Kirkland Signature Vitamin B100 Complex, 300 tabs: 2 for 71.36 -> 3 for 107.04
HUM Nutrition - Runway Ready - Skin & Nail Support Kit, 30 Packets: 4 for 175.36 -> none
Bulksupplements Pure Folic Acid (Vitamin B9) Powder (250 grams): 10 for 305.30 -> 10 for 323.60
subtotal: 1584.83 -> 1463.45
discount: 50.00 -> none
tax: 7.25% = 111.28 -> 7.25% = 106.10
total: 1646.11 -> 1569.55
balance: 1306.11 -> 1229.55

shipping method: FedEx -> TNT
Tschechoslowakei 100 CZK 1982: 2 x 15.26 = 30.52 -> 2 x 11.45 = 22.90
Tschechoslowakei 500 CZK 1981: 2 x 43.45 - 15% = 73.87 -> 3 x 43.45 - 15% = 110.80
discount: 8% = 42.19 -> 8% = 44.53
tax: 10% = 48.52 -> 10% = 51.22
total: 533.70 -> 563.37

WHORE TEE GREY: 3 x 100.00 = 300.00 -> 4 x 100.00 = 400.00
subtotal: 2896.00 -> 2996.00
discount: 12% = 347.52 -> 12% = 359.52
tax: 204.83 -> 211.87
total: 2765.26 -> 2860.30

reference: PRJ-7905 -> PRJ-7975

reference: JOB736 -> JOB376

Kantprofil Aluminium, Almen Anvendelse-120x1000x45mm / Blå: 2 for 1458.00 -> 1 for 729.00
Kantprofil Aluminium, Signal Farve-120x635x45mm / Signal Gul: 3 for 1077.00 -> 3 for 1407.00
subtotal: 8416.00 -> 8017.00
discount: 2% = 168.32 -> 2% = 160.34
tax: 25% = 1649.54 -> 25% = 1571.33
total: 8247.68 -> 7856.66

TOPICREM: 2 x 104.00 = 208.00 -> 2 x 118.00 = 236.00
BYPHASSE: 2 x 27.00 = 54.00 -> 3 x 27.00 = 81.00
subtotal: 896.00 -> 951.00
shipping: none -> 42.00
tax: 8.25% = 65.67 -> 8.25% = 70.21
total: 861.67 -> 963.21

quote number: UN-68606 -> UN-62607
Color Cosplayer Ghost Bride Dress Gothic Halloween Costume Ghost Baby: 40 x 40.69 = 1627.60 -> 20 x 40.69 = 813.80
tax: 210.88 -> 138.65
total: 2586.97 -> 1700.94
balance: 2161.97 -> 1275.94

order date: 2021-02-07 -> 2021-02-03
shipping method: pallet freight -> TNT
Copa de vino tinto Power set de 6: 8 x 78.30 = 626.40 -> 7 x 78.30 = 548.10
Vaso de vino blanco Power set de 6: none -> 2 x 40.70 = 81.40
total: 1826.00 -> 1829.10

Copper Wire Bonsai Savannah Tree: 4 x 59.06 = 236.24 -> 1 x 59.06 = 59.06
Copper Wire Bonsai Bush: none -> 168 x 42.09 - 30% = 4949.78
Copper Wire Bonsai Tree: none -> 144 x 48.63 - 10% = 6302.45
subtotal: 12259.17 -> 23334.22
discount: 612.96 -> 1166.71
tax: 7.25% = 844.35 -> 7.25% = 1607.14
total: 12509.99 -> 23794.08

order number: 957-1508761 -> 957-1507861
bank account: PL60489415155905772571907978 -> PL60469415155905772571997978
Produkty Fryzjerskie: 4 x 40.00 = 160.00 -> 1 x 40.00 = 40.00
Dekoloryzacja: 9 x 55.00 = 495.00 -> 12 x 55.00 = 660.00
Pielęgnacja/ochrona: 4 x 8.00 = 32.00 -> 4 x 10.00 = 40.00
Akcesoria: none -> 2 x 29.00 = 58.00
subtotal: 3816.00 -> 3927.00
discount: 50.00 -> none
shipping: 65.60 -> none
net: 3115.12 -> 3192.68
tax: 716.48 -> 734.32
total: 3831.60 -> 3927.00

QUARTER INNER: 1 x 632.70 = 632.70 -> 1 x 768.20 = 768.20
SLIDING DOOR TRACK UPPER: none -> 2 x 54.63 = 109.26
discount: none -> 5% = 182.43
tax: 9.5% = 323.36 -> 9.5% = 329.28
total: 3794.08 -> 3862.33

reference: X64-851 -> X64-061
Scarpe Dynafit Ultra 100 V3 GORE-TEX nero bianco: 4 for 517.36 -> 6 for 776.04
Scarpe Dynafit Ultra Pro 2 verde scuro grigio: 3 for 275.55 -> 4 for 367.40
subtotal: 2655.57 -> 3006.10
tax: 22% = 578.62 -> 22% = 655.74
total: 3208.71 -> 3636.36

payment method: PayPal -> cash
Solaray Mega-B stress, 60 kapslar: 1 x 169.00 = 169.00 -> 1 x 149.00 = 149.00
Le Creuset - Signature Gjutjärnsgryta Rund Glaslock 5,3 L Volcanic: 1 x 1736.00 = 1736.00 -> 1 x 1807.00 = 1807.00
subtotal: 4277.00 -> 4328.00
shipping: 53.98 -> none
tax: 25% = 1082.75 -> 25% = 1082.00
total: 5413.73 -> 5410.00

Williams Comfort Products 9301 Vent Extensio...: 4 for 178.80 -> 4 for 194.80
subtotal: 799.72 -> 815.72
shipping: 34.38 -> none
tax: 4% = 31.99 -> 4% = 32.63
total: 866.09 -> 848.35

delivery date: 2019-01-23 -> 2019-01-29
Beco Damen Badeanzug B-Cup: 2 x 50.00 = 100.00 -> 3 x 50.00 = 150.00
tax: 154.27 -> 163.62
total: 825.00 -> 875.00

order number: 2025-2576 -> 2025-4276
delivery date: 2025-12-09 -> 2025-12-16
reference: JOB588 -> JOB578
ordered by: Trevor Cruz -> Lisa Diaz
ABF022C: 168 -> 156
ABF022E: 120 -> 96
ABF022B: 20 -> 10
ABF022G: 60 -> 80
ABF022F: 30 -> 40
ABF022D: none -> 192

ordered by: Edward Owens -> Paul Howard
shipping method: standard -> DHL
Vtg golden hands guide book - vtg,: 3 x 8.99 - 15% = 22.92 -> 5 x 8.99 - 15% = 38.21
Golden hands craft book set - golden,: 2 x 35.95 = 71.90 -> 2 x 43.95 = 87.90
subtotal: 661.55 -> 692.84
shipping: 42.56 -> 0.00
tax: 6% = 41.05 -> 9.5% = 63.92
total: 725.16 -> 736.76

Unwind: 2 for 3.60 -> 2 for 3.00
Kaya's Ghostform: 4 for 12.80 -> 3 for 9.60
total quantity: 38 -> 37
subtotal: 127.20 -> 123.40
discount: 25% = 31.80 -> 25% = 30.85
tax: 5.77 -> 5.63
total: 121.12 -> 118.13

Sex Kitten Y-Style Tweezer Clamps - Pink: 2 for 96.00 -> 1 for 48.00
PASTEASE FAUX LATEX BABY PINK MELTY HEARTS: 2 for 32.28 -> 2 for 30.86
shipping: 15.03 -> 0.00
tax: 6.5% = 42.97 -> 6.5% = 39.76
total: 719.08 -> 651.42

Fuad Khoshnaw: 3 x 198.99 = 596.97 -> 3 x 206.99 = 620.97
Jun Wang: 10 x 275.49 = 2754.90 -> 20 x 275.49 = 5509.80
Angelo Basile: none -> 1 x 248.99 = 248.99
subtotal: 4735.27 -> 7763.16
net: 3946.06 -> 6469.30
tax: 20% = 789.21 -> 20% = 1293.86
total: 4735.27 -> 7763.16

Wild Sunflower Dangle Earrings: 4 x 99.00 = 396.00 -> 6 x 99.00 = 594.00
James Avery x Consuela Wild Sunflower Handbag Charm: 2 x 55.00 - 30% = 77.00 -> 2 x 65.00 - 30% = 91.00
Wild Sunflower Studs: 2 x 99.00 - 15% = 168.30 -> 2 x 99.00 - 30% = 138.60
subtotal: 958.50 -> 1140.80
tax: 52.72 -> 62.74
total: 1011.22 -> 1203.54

-*-

Please state how many lines in the data contain the word "discount", giving only that number.

8